Edit difference data:
---*---
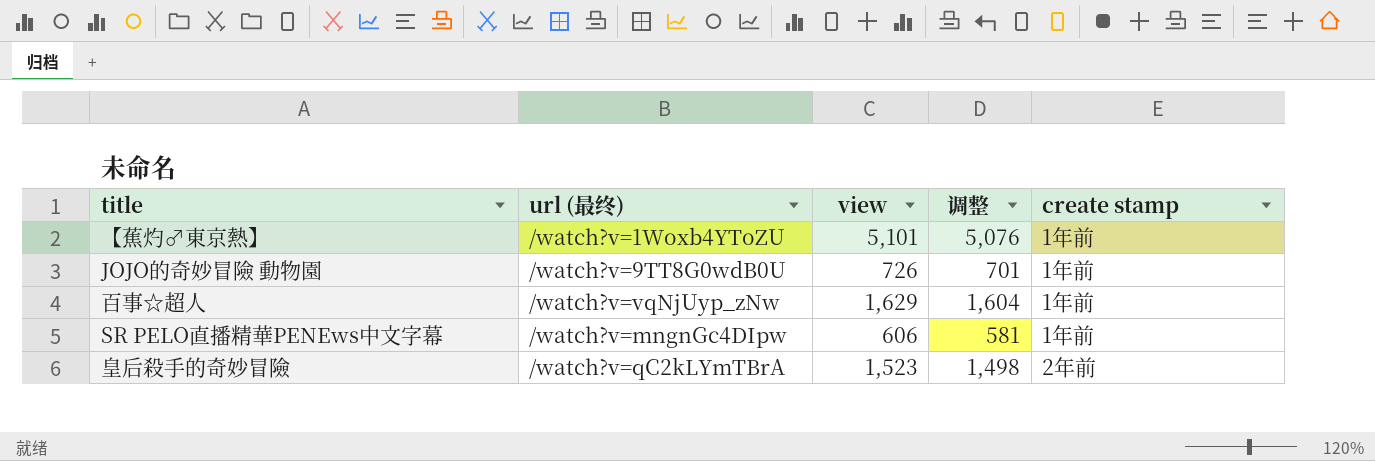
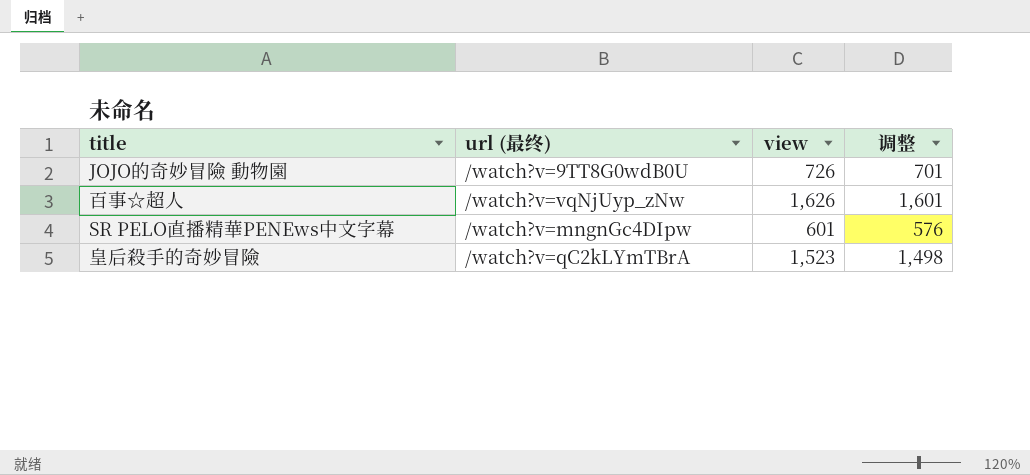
column create stamp | position: 5 -> none
row 【蕉灼♂東京熱】: /watch?v=1Woxb4YToZU | 5,101 | 5,076 | 1年前 -> none
百事☆超人 | view: 1,629 -> 1,626
百事☆超人 | 调整: 1,604 -> 1,601
SR PELO直播精華PENEws中文字幕 | view: 606 -> 601
SR PELO直播精華PENEws中文字幕 | 调整: 581 -> 576

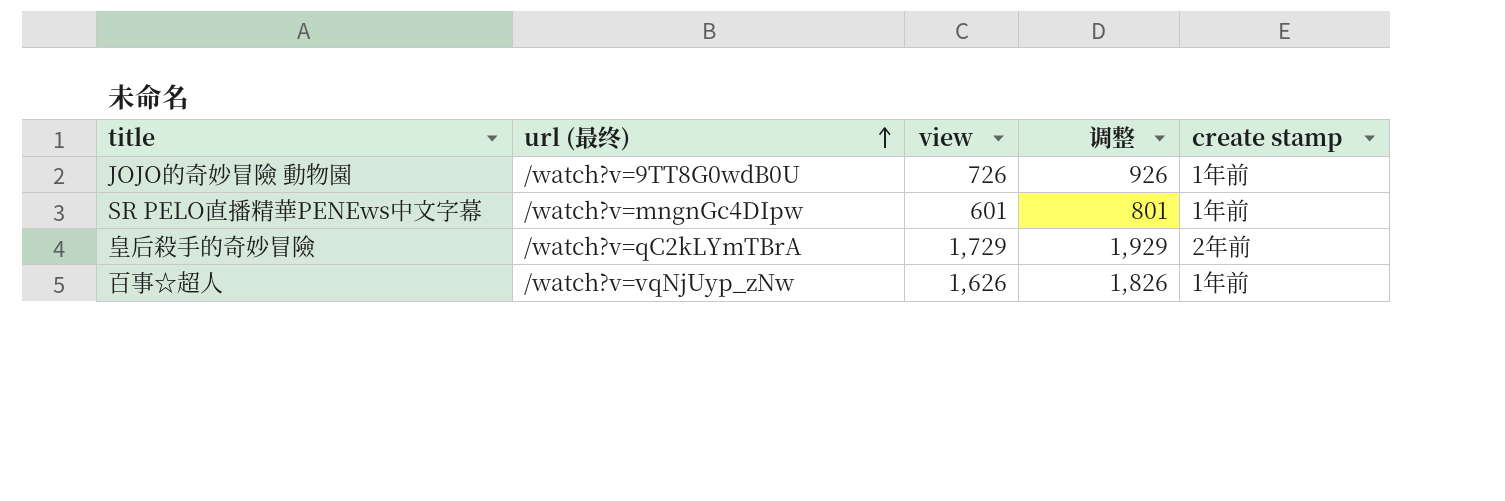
row order: none -> url (最终) ascending
column 调整 | formula: [view] - 25 -> [view] + 200
column create stamp | position: none -> 5
皇后殺手的奇妙冒險 | view: 1,523 -> 1,729

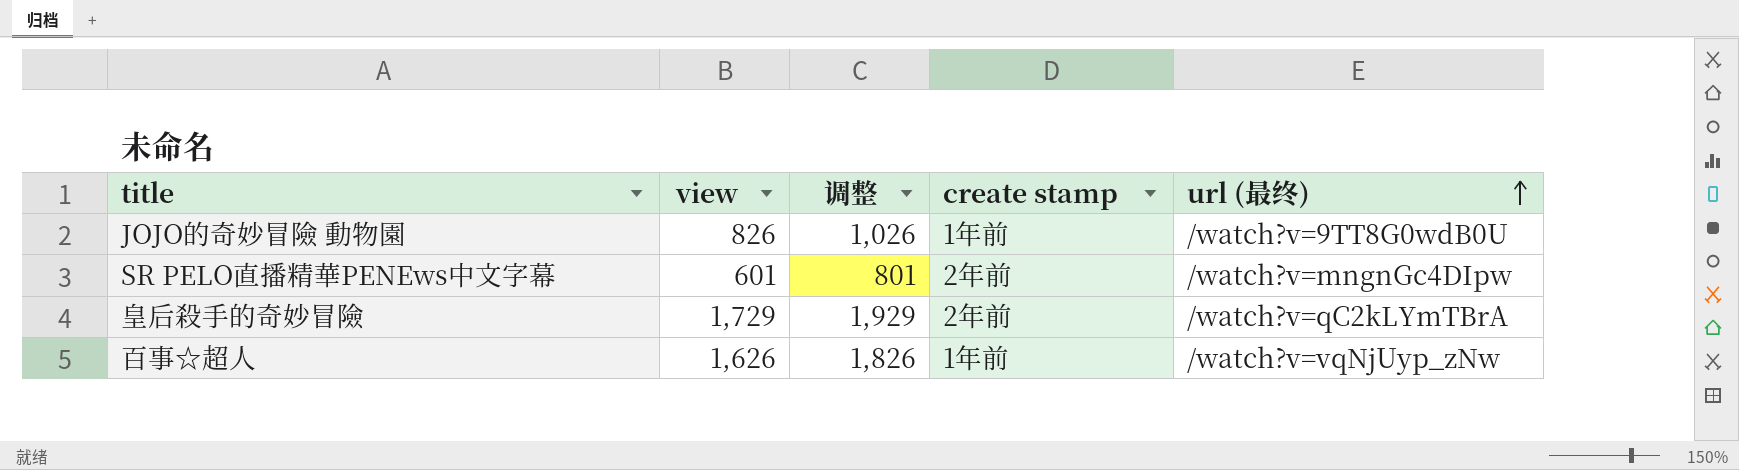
column url (最终) | position: 2 -> 5
JOJO的奇妙冒險 動物園 | view: 726 -> 826
JOJO的奇妙冒險 動物園 | 调整: 926 -> 1,026
SR PELO直播精華PENEws中文字幕 | create stamp: 1年前 -> 2年前

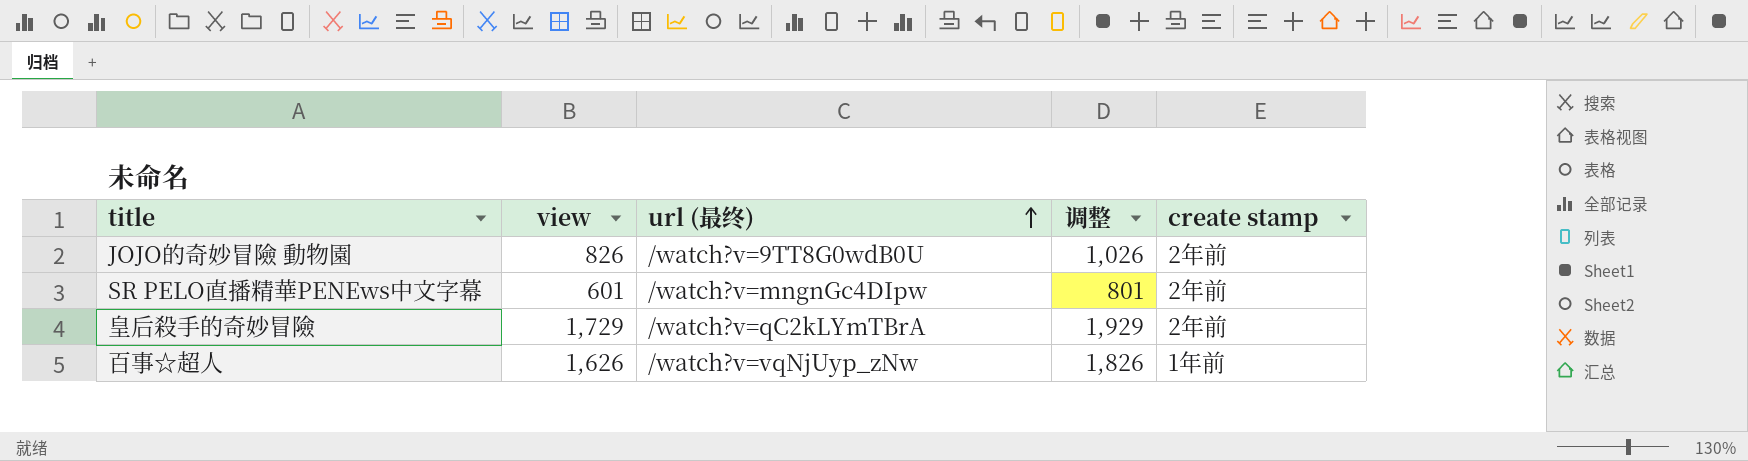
column url (最终) | position: 5 -> 3
JOJO的奇妙冒險 動物園 | create stamp: 1年前 -> 2年前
---*---
AIM OF THE EXERCISE: Starting at the line that contains "皇后殺手的奇妙冒險 | view: 1,523 -> 1,729", reproduce every line through the last one in the records exactly, and omit all pictures.

COMPLETED TASK:
皇后殺手的奇妙冒險 | view: 1,523 -> 1,729

column url (最终) | position: 2 -> 5
JOJO的奇妙冒險 動物園 | view: 726 -> 826
JOJO的奇妙冒險 動物園 | 调整: 926 -> 1,026
SR PELO直播精華PENEws中文字幕 | create stamp: 1年前 -> 2年前

column url (最终) | position: 5 -> 3
JOJO的奇妙冒險 動物園 | create stamp: 1年前 -> 2年前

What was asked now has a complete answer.